Mickey Rooney, who lived a long life on stage and screen, died last night at his home in Los Angeles. He was 93. For a while, the star seem to have it all, but he ended up playing the comeback kid as our film critic Bob Mondello remembers.

BOB MONDELLO, BYLINE: You'd have to call it a full life - more than 200 movies, everything from Shakespeare to the Muppets, voted Hollywood's biggest box office attraction three years running, including the year that Clark Gable starred in a little trifle called "Gone With The Wind." Mickey Rooney spent his childhood on the MGM back lot, earned and gambled away $12 million by the time he was 40, and lived a life at least as storied as the characters he played, and they were some characters - Huckleberry Finn, Puck in "A Midsummer Night's Dream."


MONDELLO: It would be hard to say Rooney threw away a serious career to be a movie star. No telling what a serious Mickey Rooney would've looked like. But he had the chops even at the start in "Boys Town," for instance, where he thinks at one point that he's caused the death of a smaller kid.


MONDELLO: But the studio system in the 1930s was built to give audiences what they wanted, and audiences wanted Rooney in a lighter vein, a more reassuring vein. In 14 Andy Hardy movies, for instance, where he may have been sort of an operator but was basically the wholesome, all-American teen. Never with a problem that couldn't be solved by a good talk with his dad, even if he did get into little misunderstandings, especially with girls.


MONDELLO: That's Judy Garland he's talking to. And at MGM, chemistry like theirs did not go unexploited, especially with stars who could sing and dance. Even as the Andy Hardy movies were becoming the franchise of the decade, these two were being turned into that era's notion of teen ideals, ones who could reliably put on a show.
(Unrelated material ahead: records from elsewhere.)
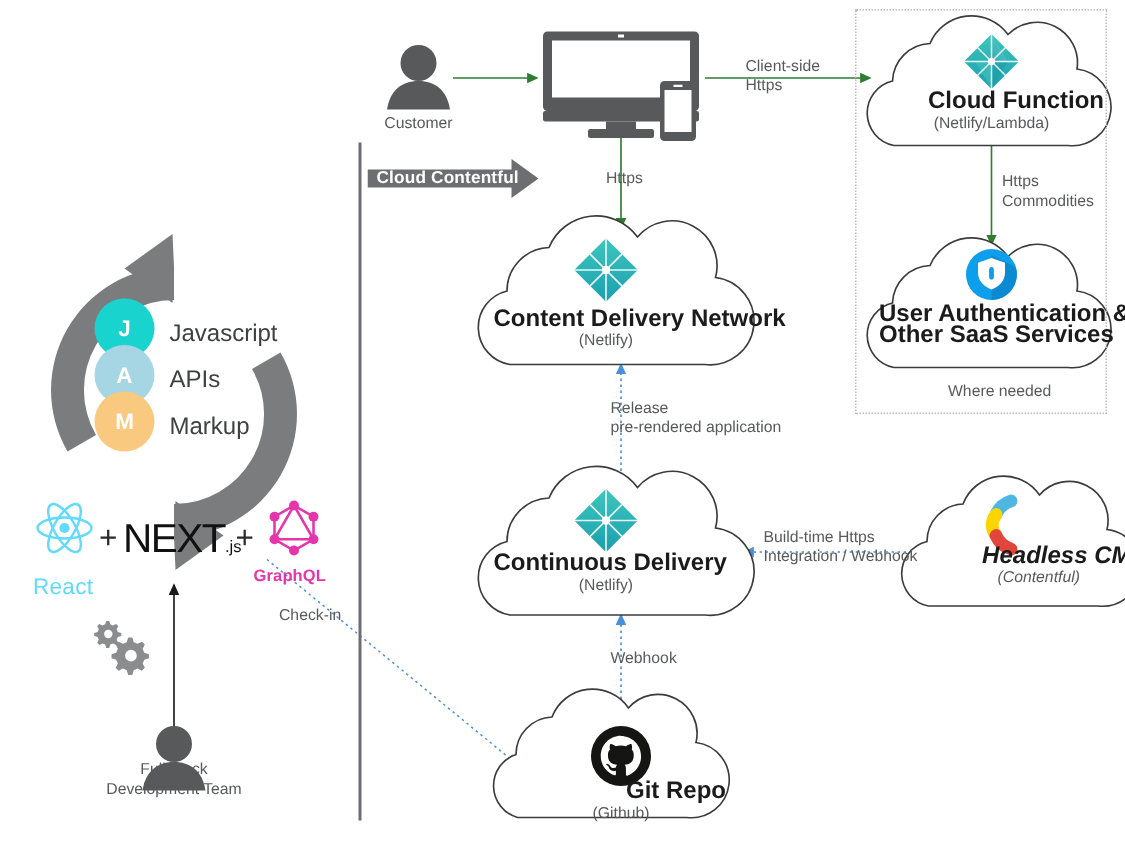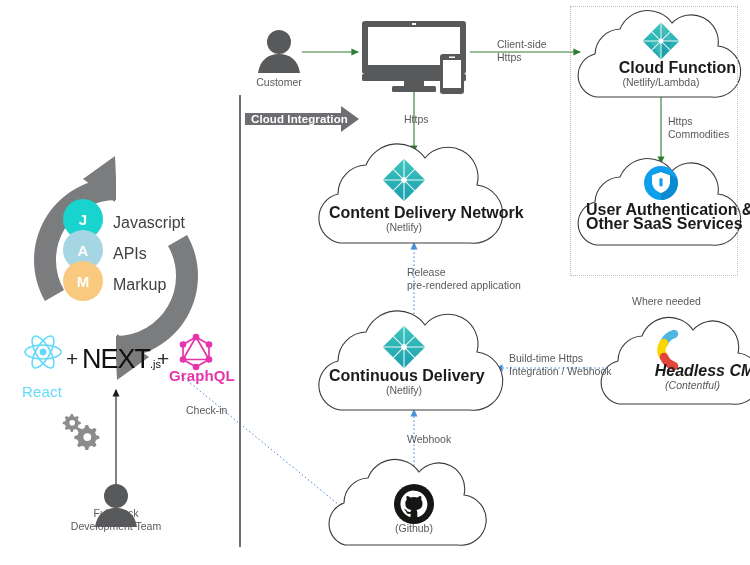"Cloud Integration" span { text: Integration -> Contentful }
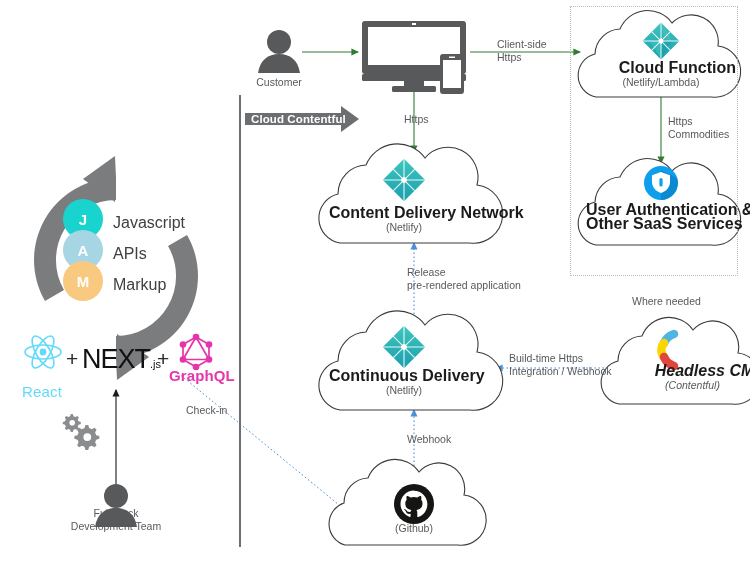"Where needed" div.lbl { margin-top: 40px -> none }
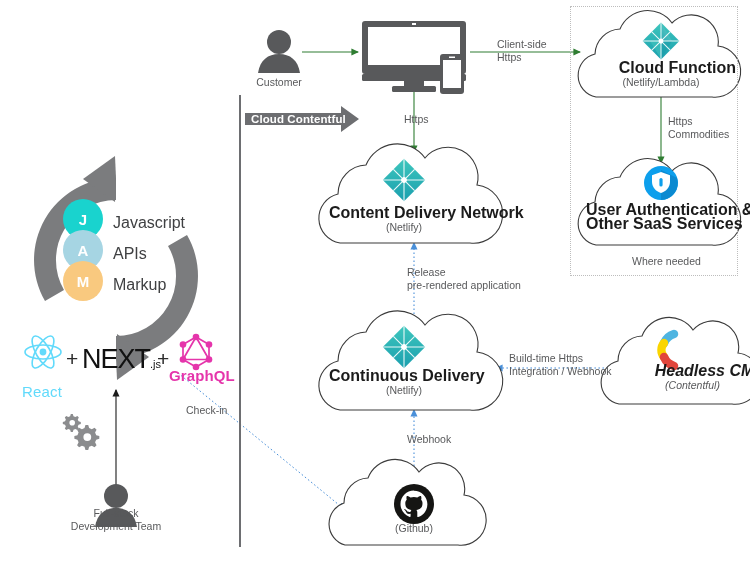"GraphQL" .graphql-word { font-size: 15px -> 11px; margin-top: none -> 11px }
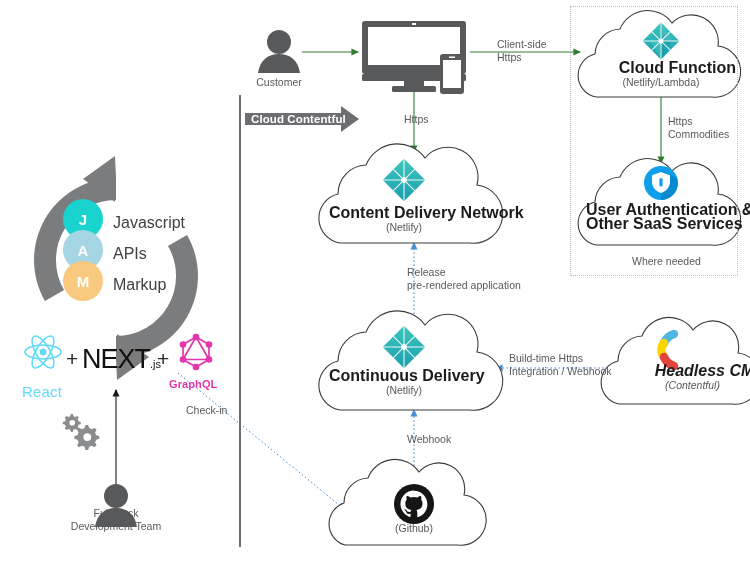"Git Repo" div.cloud-title { html: none -> <div>Git Repo</div> }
MONDELLO: Rooney was a trooper, but not a particularly selective one, especially after World War II interrupted his career at about the same moment his personal life was taking a bad turn. He had always had an eye for beauty queens, marrying eight of them, starting with Ava Gardner. But that meant he was paying a lot of alimony. And combined with a gambling problem, he was heavily in debt by the time he turned 40.

Having to take every job that's offered is not ever a good career move. Rooney foundered for more than a decade before finding salvation on Broadway in "Sugar Babies" and onscreen as a racehorse trainer in "The Black Stallion," dispensing advice to a kid a lot like the kid he'd once been.


MONDELLO: Mickey Rooney, the star who had himself thrown it all away, was back in form at the age of 60. No longer a teenager, but perhaps the ultimate comeback kid. I'm Bob Mondello.